*** Supplied data ***

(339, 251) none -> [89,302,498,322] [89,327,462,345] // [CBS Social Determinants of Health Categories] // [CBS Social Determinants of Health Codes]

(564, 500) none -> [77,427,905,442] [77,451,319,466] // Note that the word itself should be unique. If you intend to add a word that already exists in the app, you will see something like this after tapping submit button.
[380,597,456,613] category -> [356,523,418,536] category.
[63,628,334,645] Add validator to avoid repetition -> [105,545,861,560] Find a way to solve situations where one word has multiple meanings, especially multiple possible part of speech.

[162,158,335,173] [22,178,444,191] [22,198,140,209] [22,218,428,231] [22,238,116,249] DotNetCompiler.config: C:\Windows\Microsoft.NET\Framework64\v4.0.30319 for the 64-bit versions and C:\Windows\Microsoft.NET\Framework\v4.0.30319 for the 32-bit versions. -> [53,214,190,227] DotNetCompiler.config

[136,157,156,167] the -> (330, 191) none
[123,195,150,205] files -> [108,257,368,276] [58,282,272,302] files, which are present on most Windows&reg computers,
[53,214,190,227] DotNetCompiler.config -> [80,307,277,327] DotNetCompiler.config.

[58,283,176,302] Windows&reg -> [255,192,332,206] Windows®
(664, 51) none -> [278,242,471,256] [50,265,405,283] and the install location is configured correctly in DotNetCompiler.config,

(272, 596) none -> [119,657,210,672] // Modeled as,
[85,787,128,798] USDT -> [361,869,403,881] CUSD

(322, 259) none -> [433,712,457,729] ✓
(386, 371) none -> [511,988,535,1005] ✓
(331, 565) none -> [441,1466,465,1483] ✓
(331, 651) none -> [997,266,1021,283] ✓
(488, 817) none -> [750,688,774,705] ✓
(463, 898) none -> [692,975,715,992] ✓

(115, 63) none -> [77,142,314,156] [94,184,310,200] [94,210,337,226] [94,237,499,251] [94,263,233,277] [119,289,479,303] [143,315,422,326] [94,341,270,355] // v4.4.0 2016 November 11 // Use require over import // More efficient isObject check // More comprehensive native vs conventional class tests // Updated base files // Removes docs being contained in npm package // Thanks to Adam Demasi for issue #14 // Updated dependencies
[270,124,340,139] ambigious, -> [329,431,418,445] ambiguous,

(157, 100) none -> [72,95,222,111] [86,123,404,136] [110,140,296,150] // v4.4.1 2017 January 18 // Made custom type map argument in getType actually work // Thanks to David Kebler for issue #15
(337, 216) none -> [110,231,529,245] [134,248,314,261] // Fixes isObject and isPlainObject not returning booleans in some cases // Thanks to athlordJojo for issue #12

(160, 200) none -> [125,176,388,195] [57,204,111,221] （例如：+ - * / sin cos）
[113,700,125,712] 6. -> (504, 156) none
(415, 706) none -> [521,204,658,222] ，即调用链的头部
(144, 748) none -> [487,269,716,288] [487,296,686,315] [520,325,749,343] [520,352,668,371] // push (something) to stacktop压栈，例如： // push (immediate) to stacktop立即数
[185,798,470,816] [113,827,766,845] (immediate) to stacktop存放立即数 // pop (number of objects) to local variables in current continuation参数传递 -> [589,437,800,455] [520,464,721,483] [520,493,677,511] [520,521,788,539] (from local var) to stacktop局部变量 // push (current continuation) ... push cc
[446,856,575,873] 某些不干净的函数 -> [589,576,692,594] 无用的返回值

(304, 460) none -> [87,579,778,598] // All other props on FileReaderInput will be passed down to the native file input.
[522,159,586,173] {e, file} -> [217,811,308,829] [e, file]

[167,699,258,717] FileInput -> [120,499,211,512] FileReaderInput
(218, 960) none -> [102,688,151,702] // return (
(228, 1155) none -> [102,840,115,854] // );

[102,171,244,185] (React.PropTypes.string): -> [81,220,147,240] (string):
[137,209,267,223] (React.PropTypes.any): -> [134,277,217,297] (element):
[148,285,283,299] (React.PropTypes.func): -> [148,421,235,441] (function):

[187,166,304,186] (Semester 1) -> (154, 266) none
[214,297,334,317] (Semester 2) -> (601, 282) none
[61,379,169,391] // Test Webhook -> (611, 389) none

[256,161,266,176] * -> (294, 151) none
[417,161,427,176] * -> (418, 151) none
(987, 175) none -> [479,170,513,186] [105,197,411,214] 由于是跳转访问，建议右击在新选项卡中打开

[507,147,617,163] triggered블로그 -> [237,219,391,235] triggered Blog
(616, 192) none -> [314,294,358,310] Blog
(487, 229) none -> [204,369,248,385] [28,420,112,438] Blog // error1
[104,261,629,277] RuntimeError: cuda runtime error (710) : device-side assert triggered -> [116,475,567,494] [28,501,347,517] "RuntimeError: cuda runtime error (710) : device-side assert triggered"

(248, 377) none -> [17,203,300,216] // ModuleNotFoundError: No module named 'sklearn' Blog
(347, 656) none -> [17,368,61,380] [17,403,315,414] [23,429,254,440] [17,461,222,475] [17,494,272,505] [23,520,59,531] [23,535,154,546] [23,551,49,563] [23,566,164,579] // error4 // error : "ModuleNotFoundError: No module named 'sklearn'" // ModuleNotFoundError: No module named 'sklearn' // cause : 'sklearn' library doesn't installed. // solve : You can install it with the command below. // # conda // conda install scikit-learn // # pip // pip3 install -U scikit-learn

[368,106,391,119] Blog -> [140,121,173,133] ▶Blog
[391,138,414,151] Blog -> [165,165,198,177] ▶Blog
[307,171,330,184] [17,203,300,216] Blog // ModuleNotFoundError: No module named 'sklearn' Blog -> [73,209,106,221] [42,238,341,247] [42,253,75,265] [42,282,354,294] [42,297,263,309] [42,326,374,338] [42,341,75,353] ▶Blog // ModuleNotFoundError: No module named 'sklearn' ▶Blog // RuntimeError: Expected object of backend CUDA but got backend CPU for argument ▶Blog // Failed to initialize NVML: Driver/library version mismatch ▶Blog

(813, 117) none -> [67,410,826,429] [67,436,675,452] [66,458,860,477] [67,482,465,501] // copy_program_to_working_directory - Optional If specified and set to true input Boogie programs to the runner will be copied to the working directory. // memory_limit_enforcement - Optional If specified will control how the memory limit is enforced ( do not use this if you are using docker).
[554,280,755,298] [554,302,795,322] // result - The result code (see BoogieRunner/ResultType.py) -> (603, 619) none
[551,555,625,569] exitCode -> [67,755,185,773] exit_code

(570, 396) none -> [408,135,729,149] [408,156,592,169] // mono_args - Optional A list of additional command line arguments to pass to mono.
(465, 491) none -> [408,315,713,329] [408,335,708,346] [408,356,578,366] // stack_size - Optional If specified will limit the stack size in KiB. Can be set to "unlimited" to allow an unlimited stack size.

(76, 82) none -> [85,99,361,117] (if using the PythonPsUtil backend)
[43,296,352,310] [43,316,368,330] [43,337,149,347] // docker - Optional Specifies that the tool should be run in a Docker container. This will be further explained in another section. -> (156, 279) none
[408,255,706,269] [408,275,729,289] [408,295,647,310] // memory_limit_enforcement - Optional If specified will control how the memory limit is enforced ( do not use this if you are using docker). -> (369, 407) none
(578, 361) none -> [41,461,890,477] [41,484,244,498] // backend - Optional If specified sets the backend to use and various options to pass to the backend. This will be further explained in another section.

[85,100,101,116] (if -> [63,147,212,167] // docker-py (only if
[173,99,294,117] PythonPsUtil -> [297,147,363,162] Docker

*** End of Supplied data ***

● **Task prompt**
Within the data above, the lines from the one with "[162,158,335,173] [22,178,444,191] [22,198,140,209]" to the one with "(272, 596) none" must be repeated exactly; no other line belongs in the answer.

● **Written answer**
[162,158,335,173] [22,178,444,191] [22,198,140,209] [22,218,428,231] [22,238,116,249] DotNetCompiler.config: C:\Windows\Microsoft.NET\Framework64\v4.0.30319 for the 64-bit versions and C:\Windows\Microsoft.NET\Framework\v4.0.30319 for the 32-bit versions. -> [53,214,190,227] DotNetCompiler.config

[136,157,156,167] the -> (330, 191) none
[123,195,150,205] files -> [108,257,368,276] [58,282,272,302] files, which are present on most Windows&reg computers,
[53,214,190,227] DotNetCompiler.config -> [80,307,277,327] DotNetCompiler.config.

[58,283,176,302] Windows&reg -> [255,192,332,206] Windows®
(664, 51) none -> [278,242,471,256] [50,265,405,283] and the install location is configured correctly in DotNetCompiler.config,

(272, 596) none -> [119,657,210,672] // Modeled as,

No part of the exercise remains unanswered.